_Records for this exercise:_
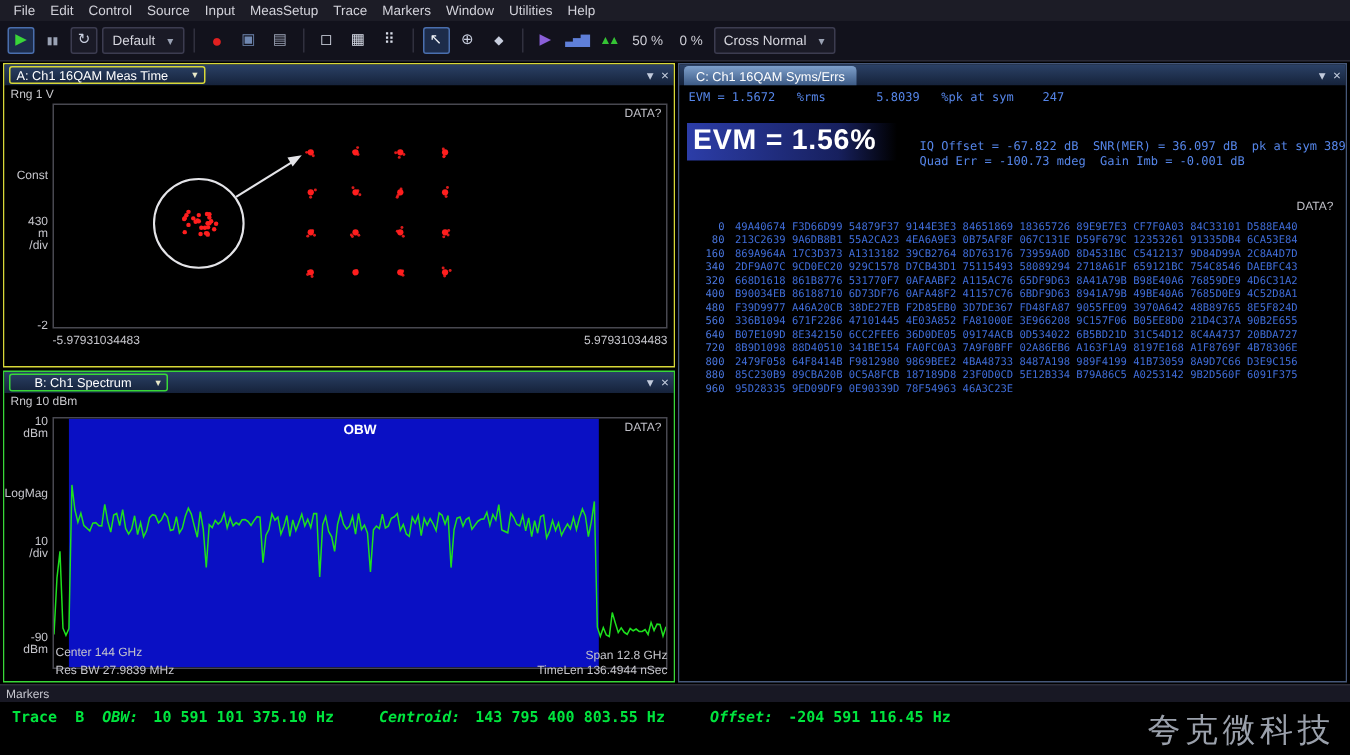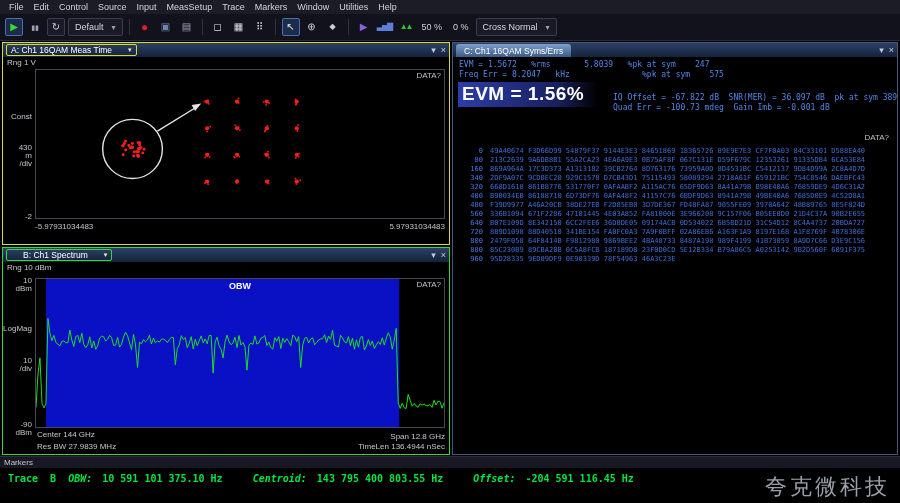--- a/index.html
+++ b/index.html
@@ -46,21 +46,21 @@
   .rng{position:absolute;left:4px;top:1px;font-size:8px;color:#c8c8cc;}
   .plot{position:absolute;border:1px solid #484850;background:#000;overflow:hidden;}
   .plot svg{display:block;width:100%;height:100%;}
   .data-flag{position:absolute;right:3px;top:1px;font-size:8px;color:#c0c0c8;z-index:3;}
   .ylab{position:absolute;left:0;width:29px;text-align:right;font-size:8px;color:#c6c6cc;}
 
   .plot-a{left:32px;top:12px;width:410px;height:150px;}
   .xlabels-a{position:absolute;left:32px;top:165px;width:410px;display:flex;
              justify-content:space-between;font-size:8px;color:#c6c6cc;}
 
-  .plot-b{left:32px;top:16px;width:410px;height:150px;}
+  .plot-b{left:32px;top:16px;width:410px;height:168px;}
   .obw-label{position:absolute;left:0;top:2px;width:100%;text-align:center;color:#fff;
              font-size:9px;font-weight:bold;z-index:3;}
   .bfoot{position:absolute;font-size:8px;color:#c6c6cc;white-space:nowrap;}
 
   
   .stat-line{position:absolute;font-family:"DejaVu Sans Mono",monospace;font-size:8px;
              color:#5585e8;white-space:pre;}
   .evm-big{position:absolute;left:5px;top:25px;font-size:19px;font-weight:bold;color:#fff;
            background:linear-gradient(90deg,#2c3da8 0%,#17205e 72%,rgba(10,14,40,0) 100%);
            padding:1px 14px 2px 4px;letter-spacing:0.5px;white-space:nowrap;}
@@ -294,21 +294,20 @@
   <div class="panel panel-c">
     <div class="titlebar">
       <span class="title-tab">C: Ch1 16QAM Syms/Errs</span>
       <span class="tb-win">
         <span>▾</span>
         <span>×</span>
       </span>
     </div>
     <div class="pcontent">
       <div class="stat-line" style="left:6px;top:3px;">EVM = 1.5672   %rms       5.8039   %pk at sym    247</div>
-      <div class="stat-line" style="left:6px;top:13px;">Freq Err = 8.2047   kHz               %pk at sym    575</div>
       <div class="evm-big">EVM = 1.56%</div>
       <div class="stat-line" style="left:160px;top:36px;">IQ Offset = -67.822 dB  SNR(MER) = 36.097 dB  pk at sym 389</div>
       <div class="stat-line" style="left:160px;top:46px;">Quad Err = -100.73 mdeg  Gain Imb = -0.001 dB</div>
       <div class="data-flag" style="right:8px;top:76px;">DATA?</div>
       <div class="hex-table">
 
       <div class="hexrow">
             <span class="rownum">0</span>
             <span class="rowhex">49A40674 F3D66D99 54879F37 9144E3E3 84651869 18365726 89E9E7E3 CF7F0A03 84C33101 D588EA40</span>
           </div>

_What you have to do:_ Across the listing above, tally the lines that include "width". Only the total is wanted.

_Response area:_ 7